Your assignment
Gather from the listing below each line that includes the word "arrowR", and copy it.

START Provided material

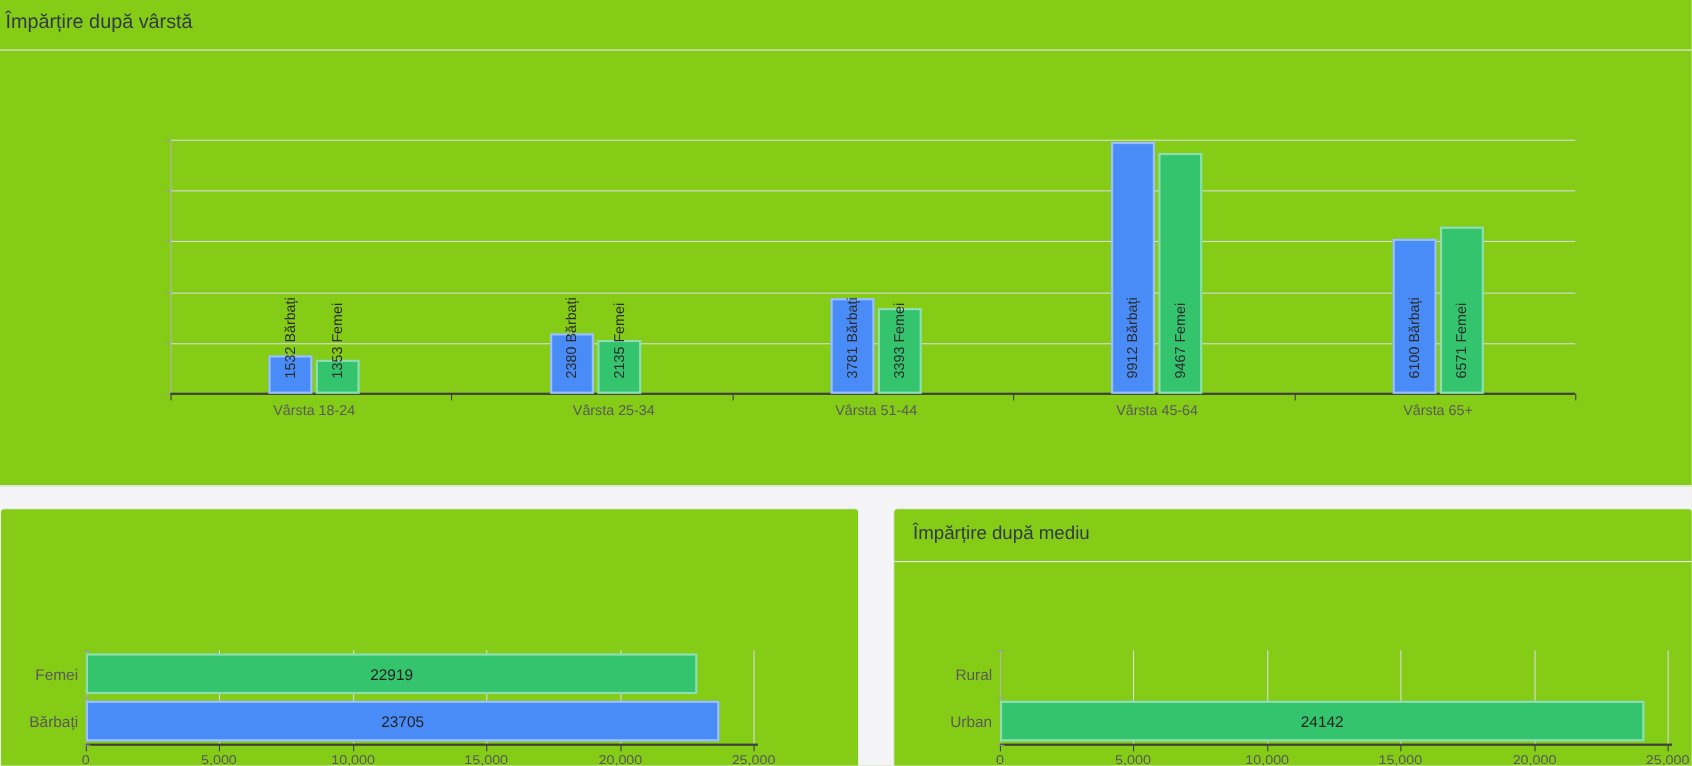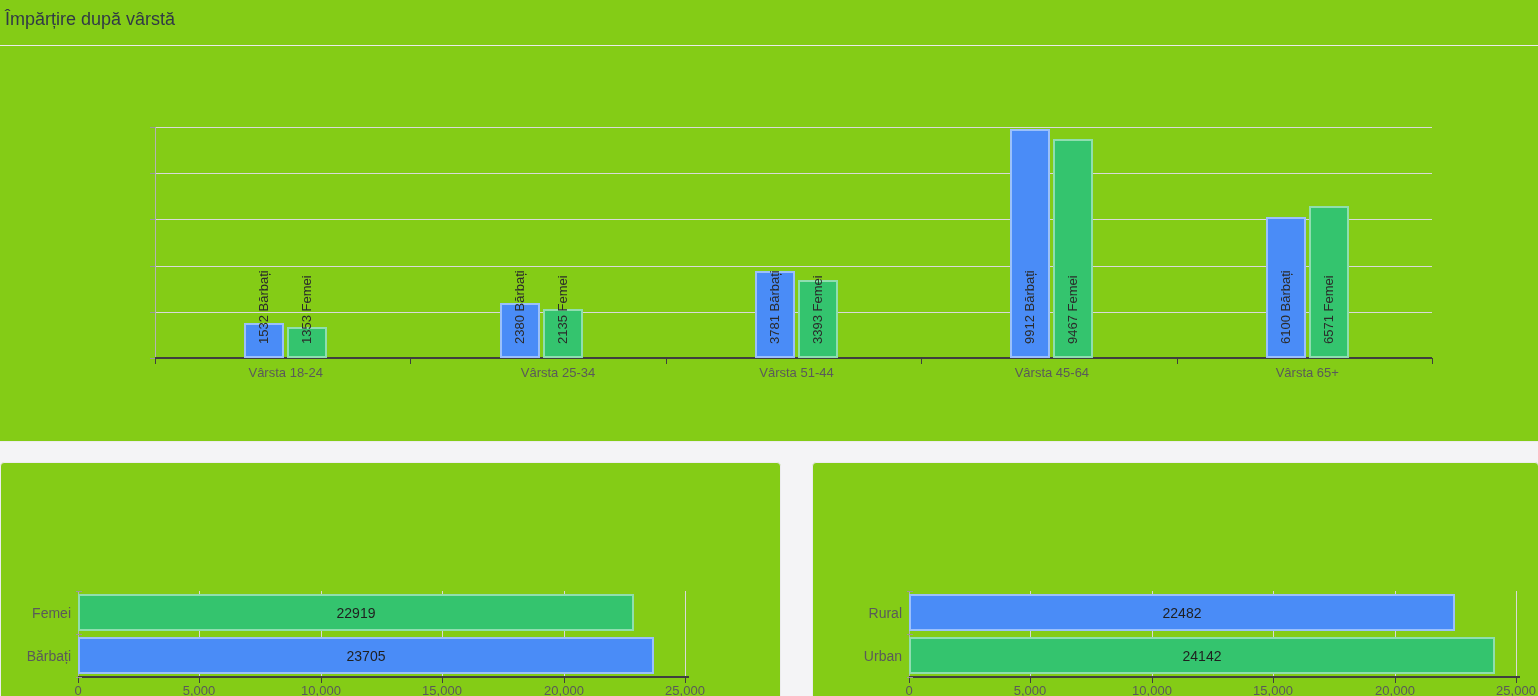--- a/index.html
+++ b/index.html
@@ -136,6 +136,9 @@
   </section>
 
   <section class="card card-br">
+    <div class="card-header h2">
+      <h2 class="chart-title small">Împărțire după mediu</h2>
+    </div>
     <div class="plot hplot">
         <div class="tick-down" style="left: 0px; background: rgb(63, 63, 63);"></div>
         <div class="xtick-label" style="left: 0px;">0</div>

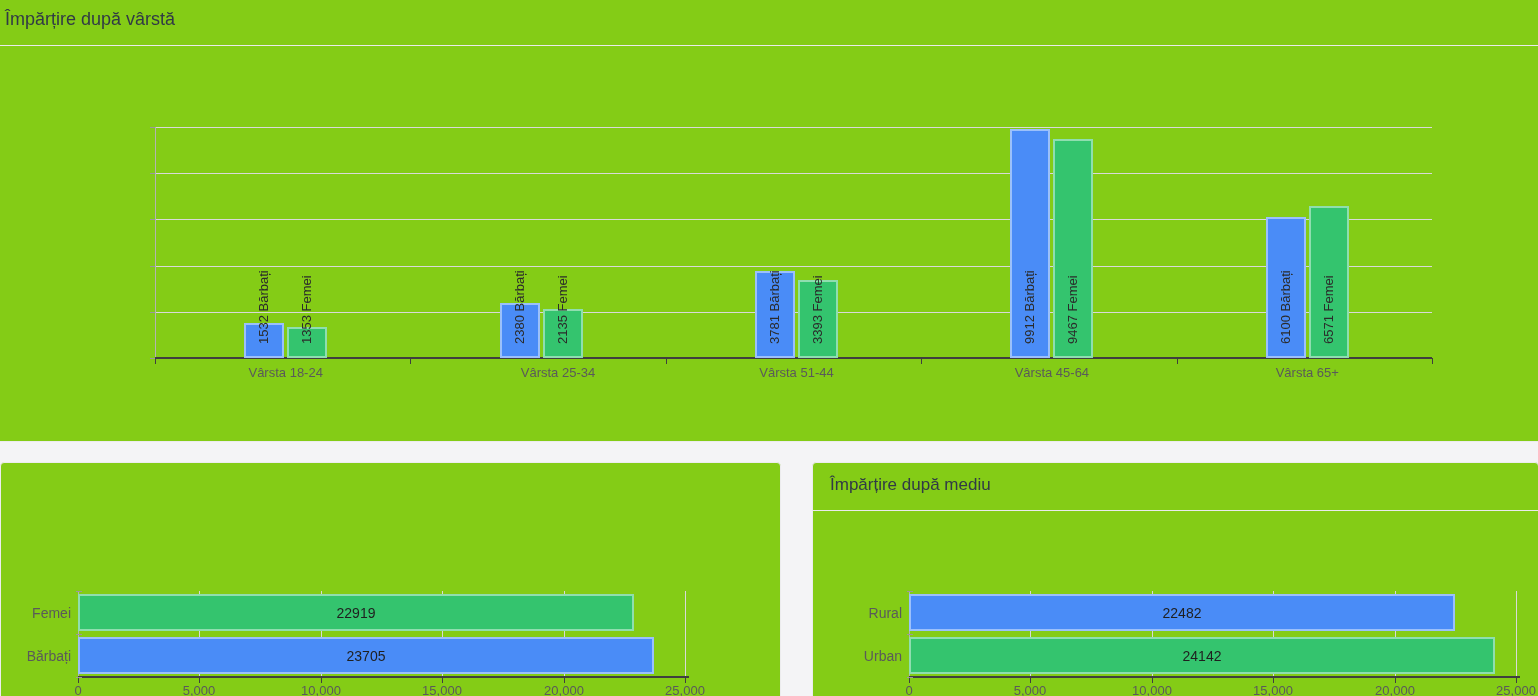--- a/index.html
+++ b/index.html
@@ -163,9 +163,6 @@
         <div class="tick-cat" style="top: 43px;"></div>
         <div class="tick-cat" style="top: 86px;"></div>
         <div class="hcat-label" style="top: 21.5px;">Rural</div>
-        <div class="bar-h" style="left: 0px; top: 3px; width: 546px; height: 37px; background: rgb(74, 140, 247);">
-          <span>22482</span>
-        </div>
         <div class="hcat-label" style="top: 64.5px;">Urban</div>
         <div class="bar-h" style="left: 0px; top: 46px; width: 586px; height: 37px; background: rgb(52, 196, 110);">
           <span>24142</span>

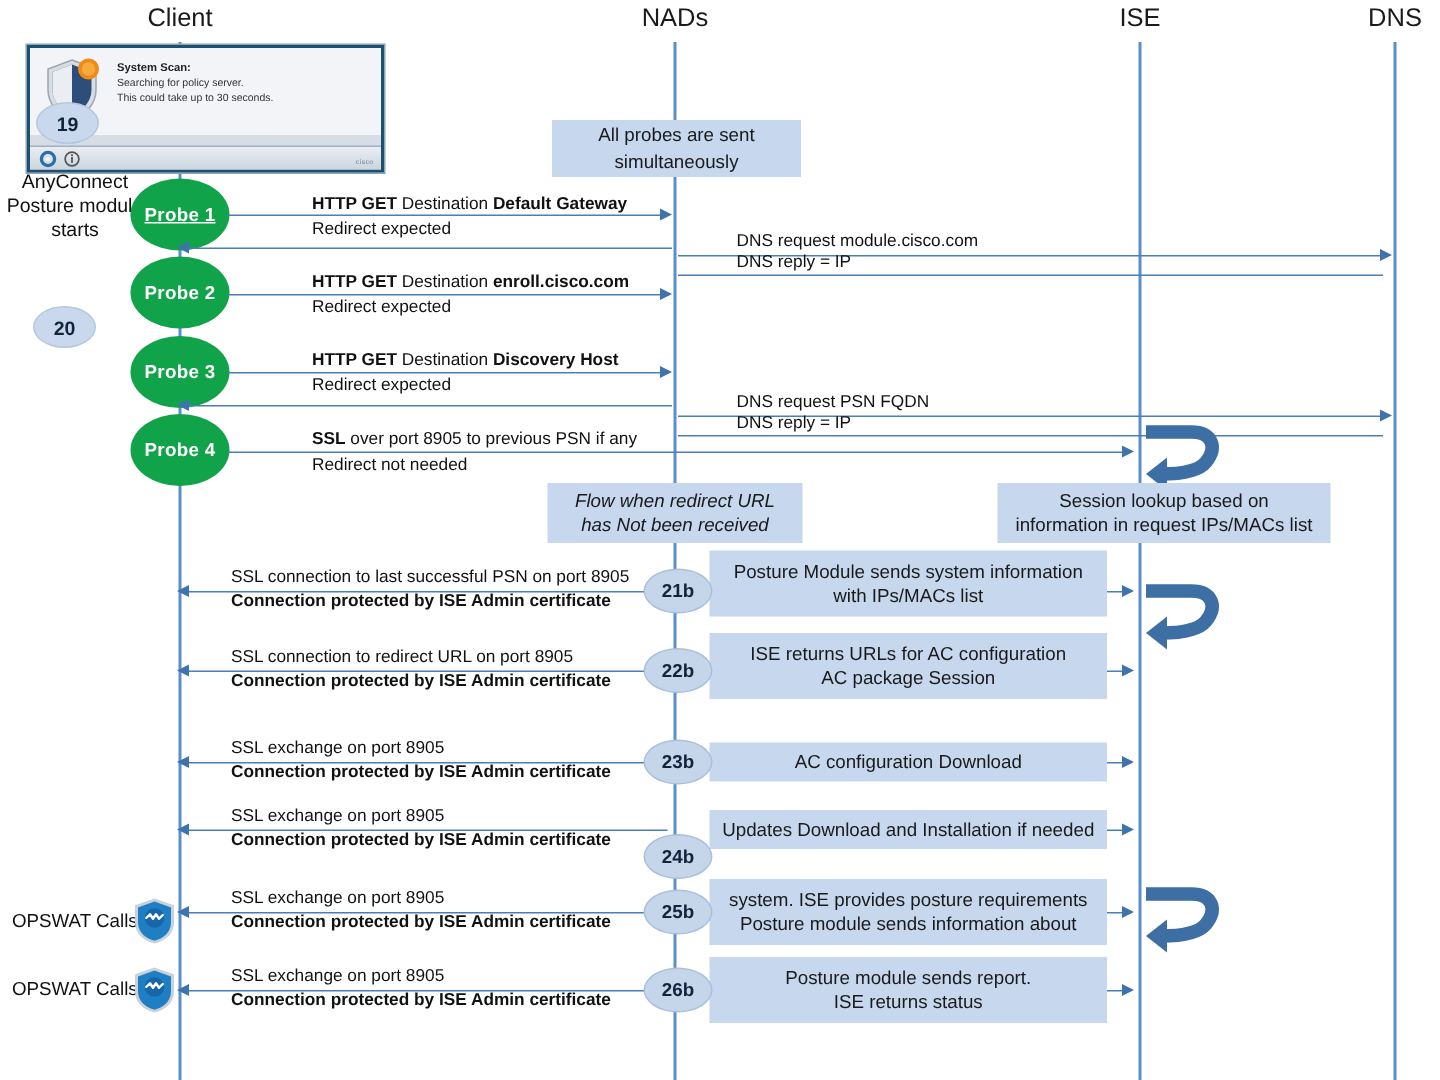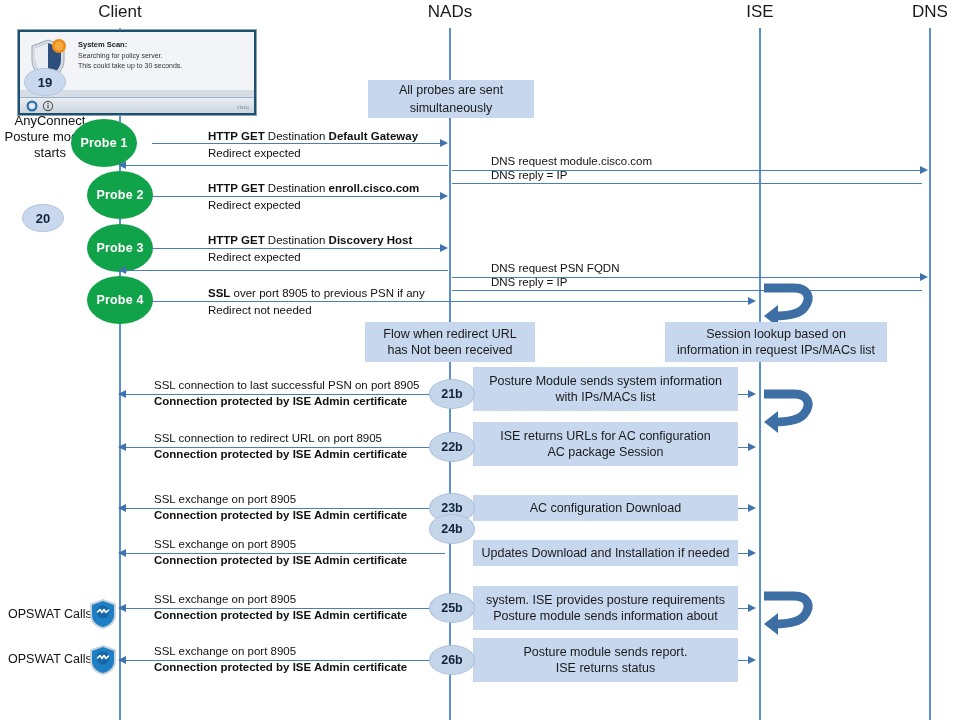--- a/index.html
+++ b/index.html
@@ -131,7 +131,7 @@
     <span>simultaneously</span>
   </div>
 
-  <div class="probe" style="left:104px;top:143px;">Probe 1</div>
+  <div class="probe" style="left:120px;top:143px;text-decoration:underline;">Probe 1</div>
   <div class="msgline" style="left:152px;top:143px;width:294px;"></div>
   <div class="arrowR" style="left:440px;top:143px;"></div>
   <div class="msgtxt" style="left:190px;top:130px;"><b>HTTP GET</b><span> Destination </span><b>Default Gateway</b></div>

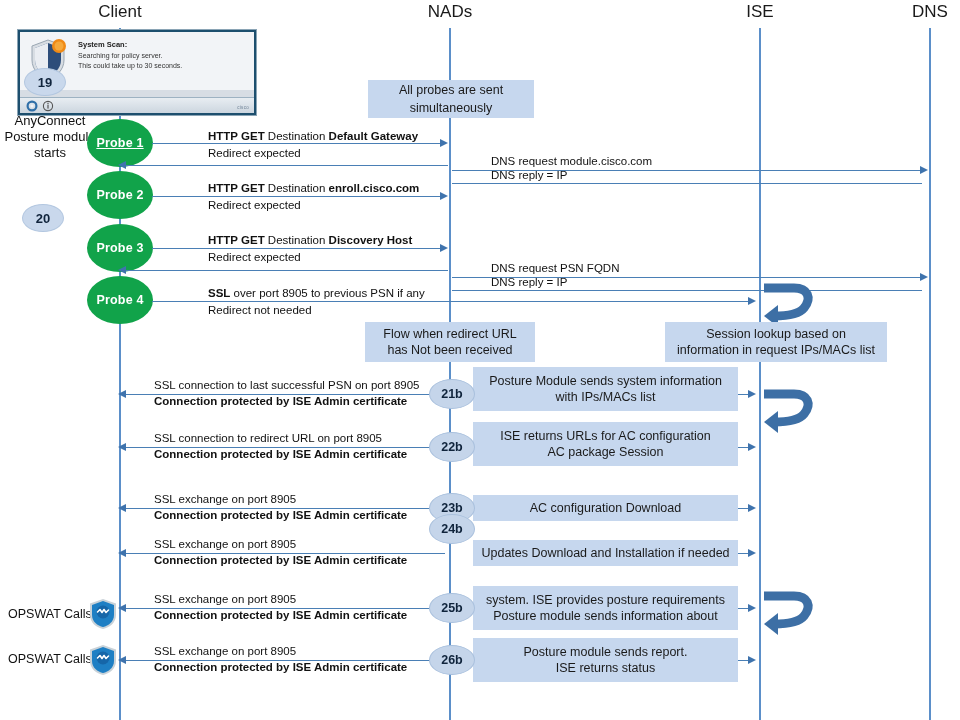--- a/index.html
+++ b/index.html
@@ -178,7 +178,7 @@
     <path d="M18 25 L4 36 L18 47 Z" fill="#3d6fa5"></path>
   </svg>
 
-  <div class="note" style="left:365px;top:322px;width:170px;height:40px;flex-direction:column;">
+  <div class="note" style="left:365px;top:322px;width:170px;height:40px;flex-direction:column;font-style:italic;">
     <span>Flow when  redirect URL</span>
     <span>has Not been received</span>
   </div>

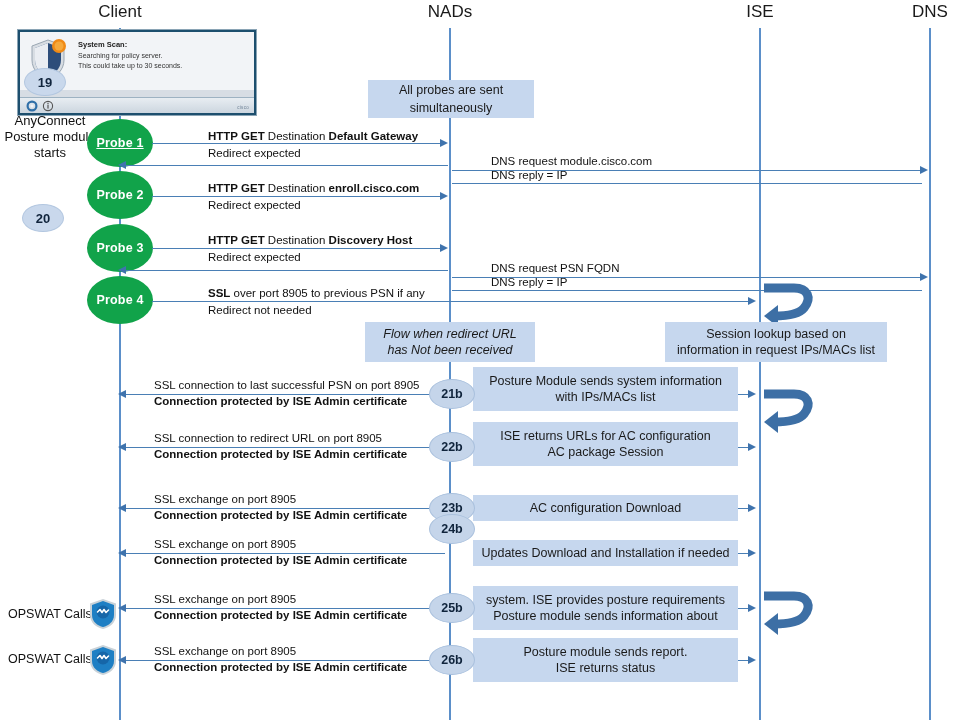--- a/index.html
+++ b/index.html
@@ -230,7 +230,7 @@
   <div class="arrowL" style="left:118px;top:553px;"></div>
   <div class="msgtxt" style="left:136px;top:538px;">SSL exchange on port 8905</div>
   <div class="msgtxt bold" style="left:136px;top:554px;">Connection  protected by ISE Admin certificate</div>
-  <div class="step" style="left:452px;top:529px;">24b</div>
+  <div class="step" style="left:452px;top:571px;">24b</div>
   <div class="note" style="left:473px;top:540px;width:265px;height:26px;">Updates Download and Installation if needed</div>
   <div class="msgline" style="left:738px;top:553px;width:16px;"></div>
   <div class="arrowR" style="left:748px;top:553px;"></div>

END Provided material

Final answer
   <div class="arrowR" style="left:440px;top:143px;"></div>
   <div class="arrowR" style="left:748px;top:553px;"></div>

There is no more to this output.